5. Tablete, de acordo com a reivindicação 1, caracterizado pelo fato de o mesilato de bromocriptina ter uma distribuição de tamanho de partícula com base no volume, onde não mais do que 20% de mesilato de bromocriptina tem um tamanho de partícula menor que 1 μ m.

6. Tablete, de acordo com a reivindicação 1, caracterizado pelo fato de o tablete prover um perfil de dissolução, quando testado no aparelho USP do método Paddle do tipo 2 a 50 rpm em 500 mL de 0,1 N de ácido clorídrico a 37°C, onde pelo menos 95% de mesilato de bromocriptina foi liberado em 30 minutos.

7. Tablete, de acordo com a reivindicação 1, caracterizado pelo fato de o tablete prover um perfil de dissolução, quando testado no aparelho USP do método Paddle do tipo 2 a 50 rpm em 500 mL de 0,1 N de ácido clorídrico a 37°C, onde pelo menos 90% de mesilato de bromocriptina foi liberado em 20 minutos.

8. Tablete, de acordo com a reivindicação 1, caracterizado pelo fato de o tablete prover um perfil de dissolução, quando testado no aparelho USP do método Paddle do tipo 2 a 50 rpm em 500 mL de 0,1 N de ácido clorídrico a 37°C, onde não mais que 50% de mesilato de bromocriptina foi liberado em 7 minutos e não mais que 75% de mesilato de bromocriptina foi liberado em 10 minutos.

9. Tablete, de acordo com a reivindicação 1, caracterizado pelo fato de o tablete prover um perfil farmacocinético onde o tempo máximo de concentração do plasma (Tmax) após a administração de seis dos tabletes aos indivíduos adultos está entre 30 e 60 minutos quando os tabletes são administrados sob condições de jejum, ou entre 90 e 120 minutos, quando os tabletes são administrados sob condições de alimentação com alto conteúdo de gordura.
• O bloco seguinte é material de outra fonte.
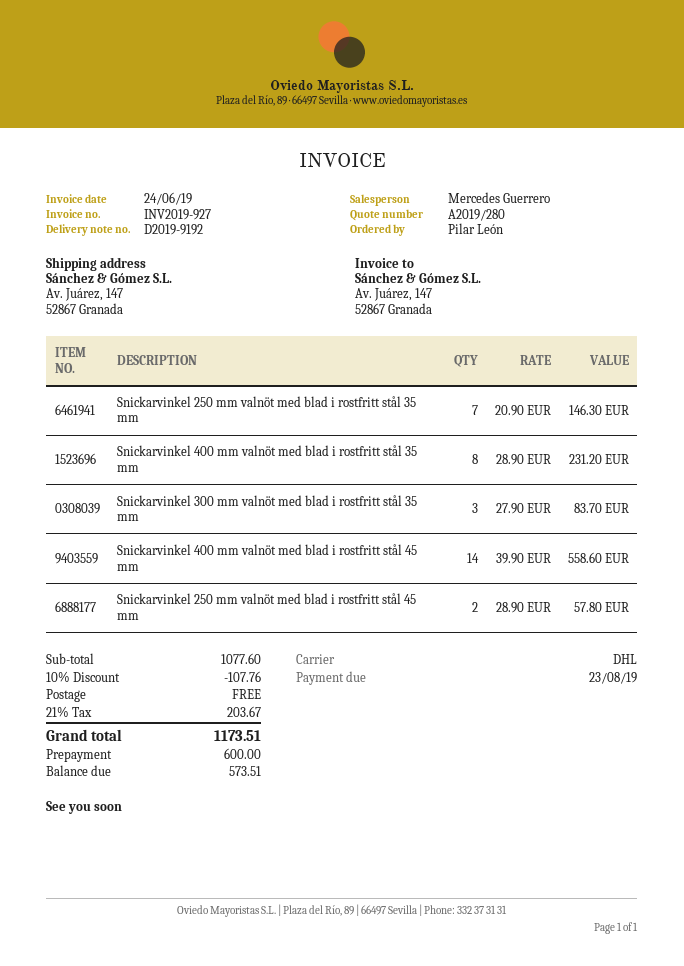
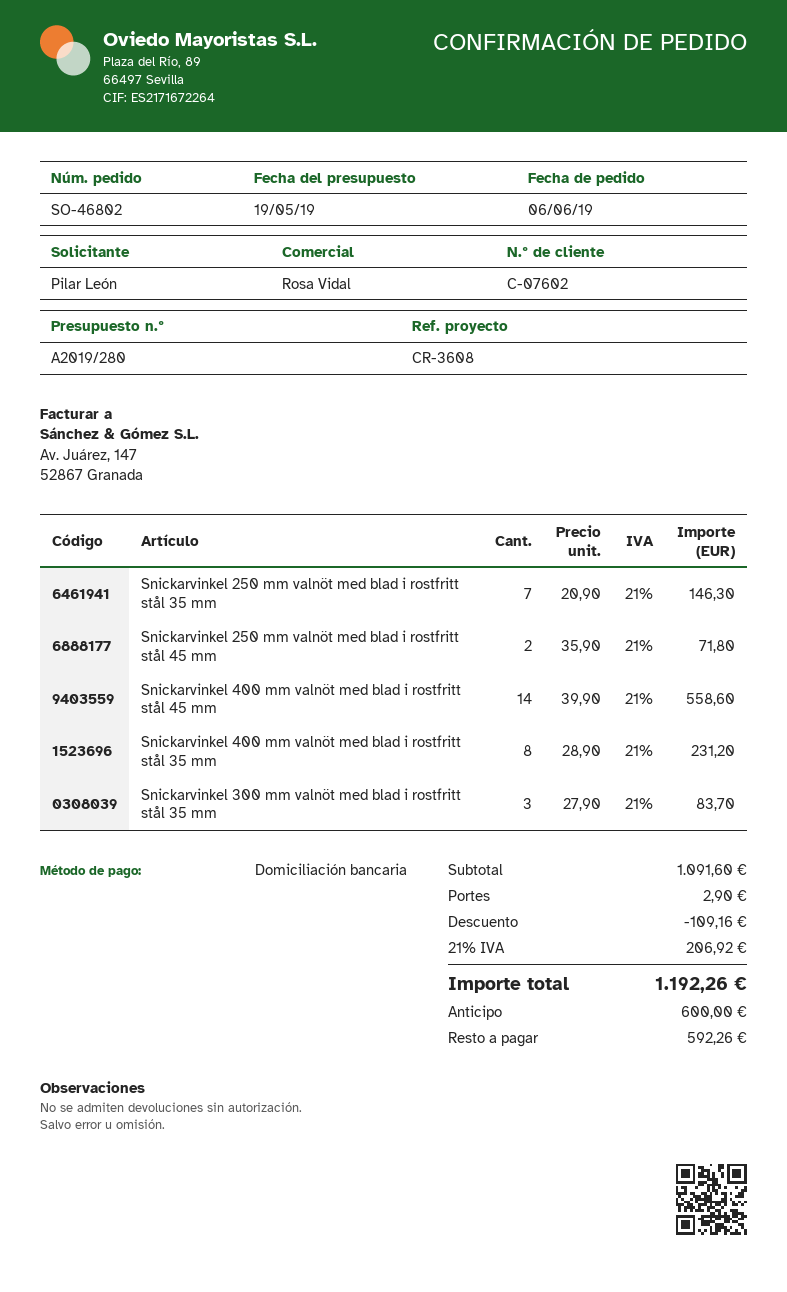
sales rep: Mercedes Guerrero -> Rosa Vidal
Snickarvinkel 250 mm valnöt med blad i rostfritt stål 45 mm: 2 x 28.90 = 57.80 -> 2 x 35.90 = 71.80
subtotal: 1077.60 -> 1091.60
discount: 107.76 -> 109.16
shipping: 0.00 -> 2.90
tax: 21% = 203.67 -> 21% = 206.92
total: 1173.51 -> 1192.26
balance: 573.51 -> 592.26

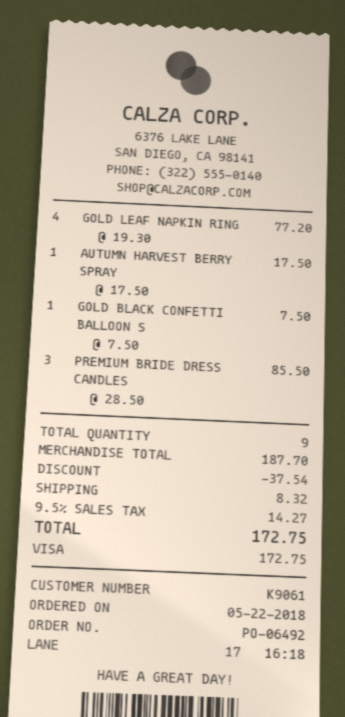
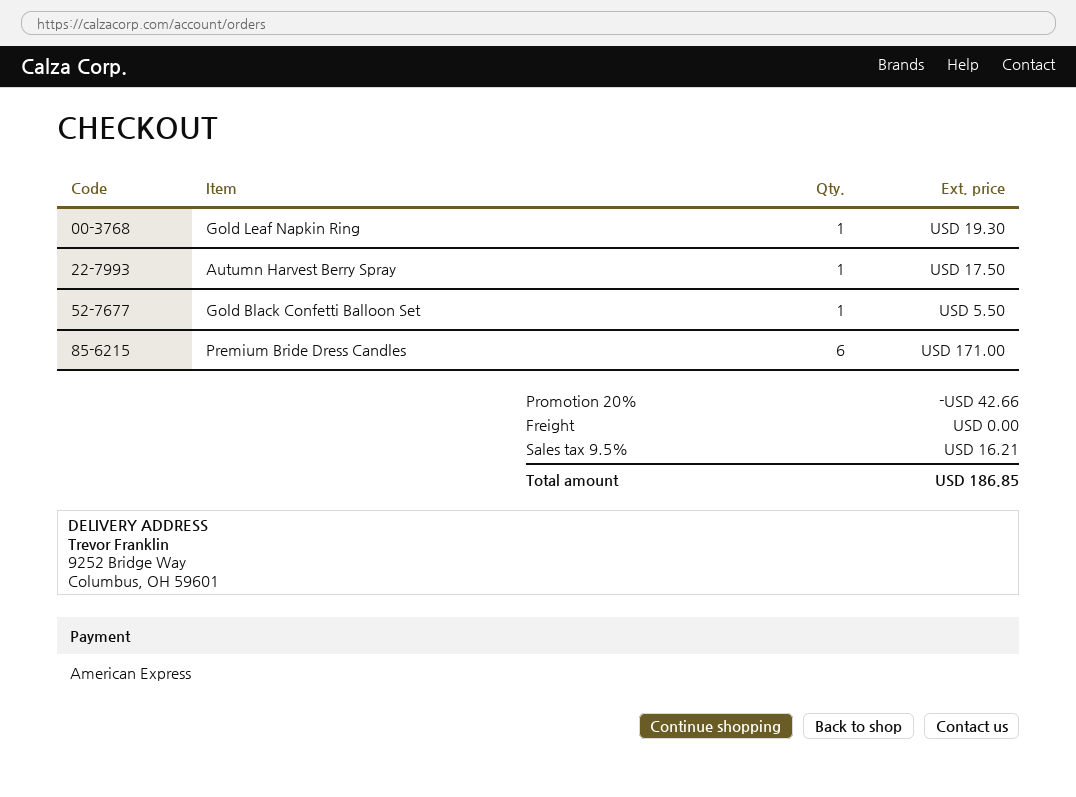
payment method: Visa -> American Express
GOLD LEAF NAPKIN RING: 4 for 77.20 -> 1 for 19.30
GOLD BLACK CONFETTI BALLOON S: 1 for 7.50 -> 1 for 5.50
PREMIUM BRIDE DRESS CANDLES: 3 for 85.50 -> 6 for 171.00
discount: 37.54 -> 42.66
shipping: 8.32 -> 0.00
tax: 9.5% = 14.27 -> 9.5% = 16.21
total: 172.75 -> 186.85

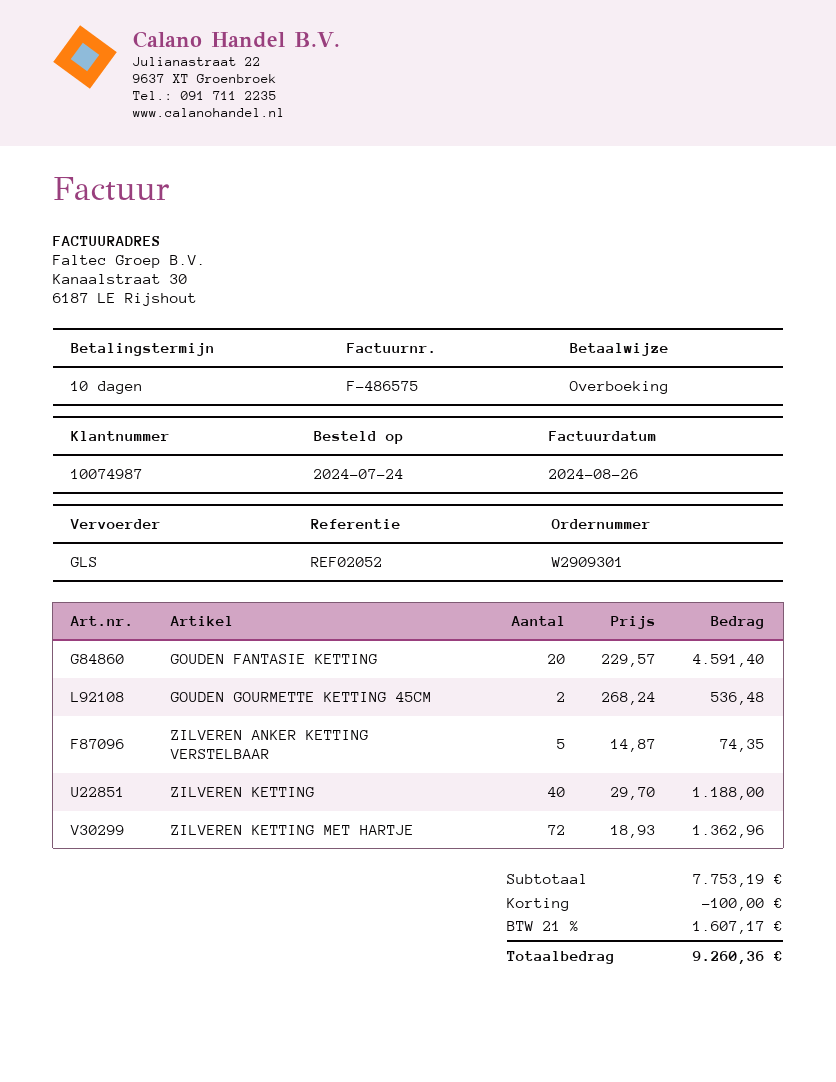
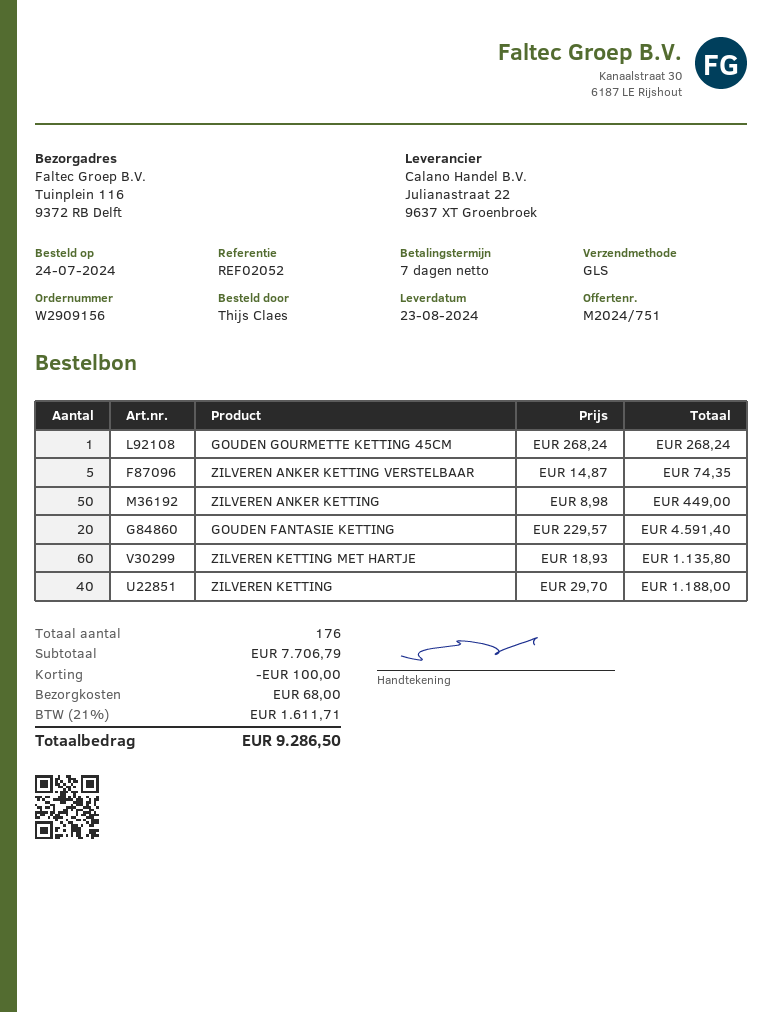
order number: W2909301 -> W2909156
payment terms: 10 days -> 7 days
GOUDEN GOURMETTE KETTING 45CM: 2 x 268.24 = 536.48 -> 1 x 268.24 = 268.24
ZILVEREN KETTING MET HARTJE: 72 x 18.93 = 1362.96 -> 60 x 18.93 = 1135.80
ZILVEREN ANKER KETTING: none -> 50 x 8.98 = 449.00
subtotal: 7753.19 -> 7706.79
shipping: none -> 68.00
tax: 21% = 1607.17 -> 21% = 1611.71
total: 9260.36 -> 9286.50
10. Método para fabricação de um tablete de mesilato de bromocriptina, conforme definido na reivindicação 1, caracterizado pelo fato de compreender a etapa de- determinar se o mesilato de bromocriptina tem uma distribuição de tamanho de partícula equivalente a uma distribuição de tamanho de partícula com base no volume com um Dv90 menor que 20 μ m; - misturar o mesilato de bromocriptina de distribuição de tamanho de partícula determinado com excipientes para formar uma mistura onde o mesilato de bromocriptina é distribuído de forma substancialmente igual na mistura; e- comprimir a mistura para formar um tablete; sendo que o tablete compreende mesilato de bromocriptina em uma quantidade que provê uma dose de pelo menos 0,8 mg de bromocriptina; e onde o tablete provê um perfil de dissolução, quando o tablete prover um perfil de dissolução, quando testado no aparelho USP do método Paddle do tipo 2 a 50 rpm em 500 mL de 0,1 N de ácido clorídrico a 37°C, onde pelo menos 90% de mesilato de bromocriptina foi liberado em 30 minutos.

11. Método, de acordo com a reivindicação 10, caracterizado pelo fato de o mesilato de bromocriptina estar presente em uma quantidade que provê uma dose de 0,8 mg de bromocriptina por tablete.

12. Método, de acordo com a reivindicação 10, caracterizado pelo fato de o mesilato de bromocriptina ter uma distribuição de tamanho de partícula com um Dv90 menor que 5 μ m.

13. Método, de acordo com a reivindicação 10, caracterizado pelo fato de compreender adicionalmente o processamento do mesilato de bromocriptina antes da referida determinação reduzir o tamanho de partícula do mesilato de bromocriptina para prover o mesilato de bromocriptina que tem um Dv90 menor que 20 μ m.

14. Método, de acordo com a reivindicação 13, caracterizado pelo fato de o processamento compreender a micronização de mesilato de bromocriptina.

15. Método, de acordo com a reivindicação 10, caracterizado pelo fato de a mistura ser transferida a partir de um aparelho de mistura via uma unidade de transferência para um aparelho de encapsulamento para comprimir a mistura para formar um tablete que tem um conteúdo de mesilato de bromocriptina substancialmente uniforme.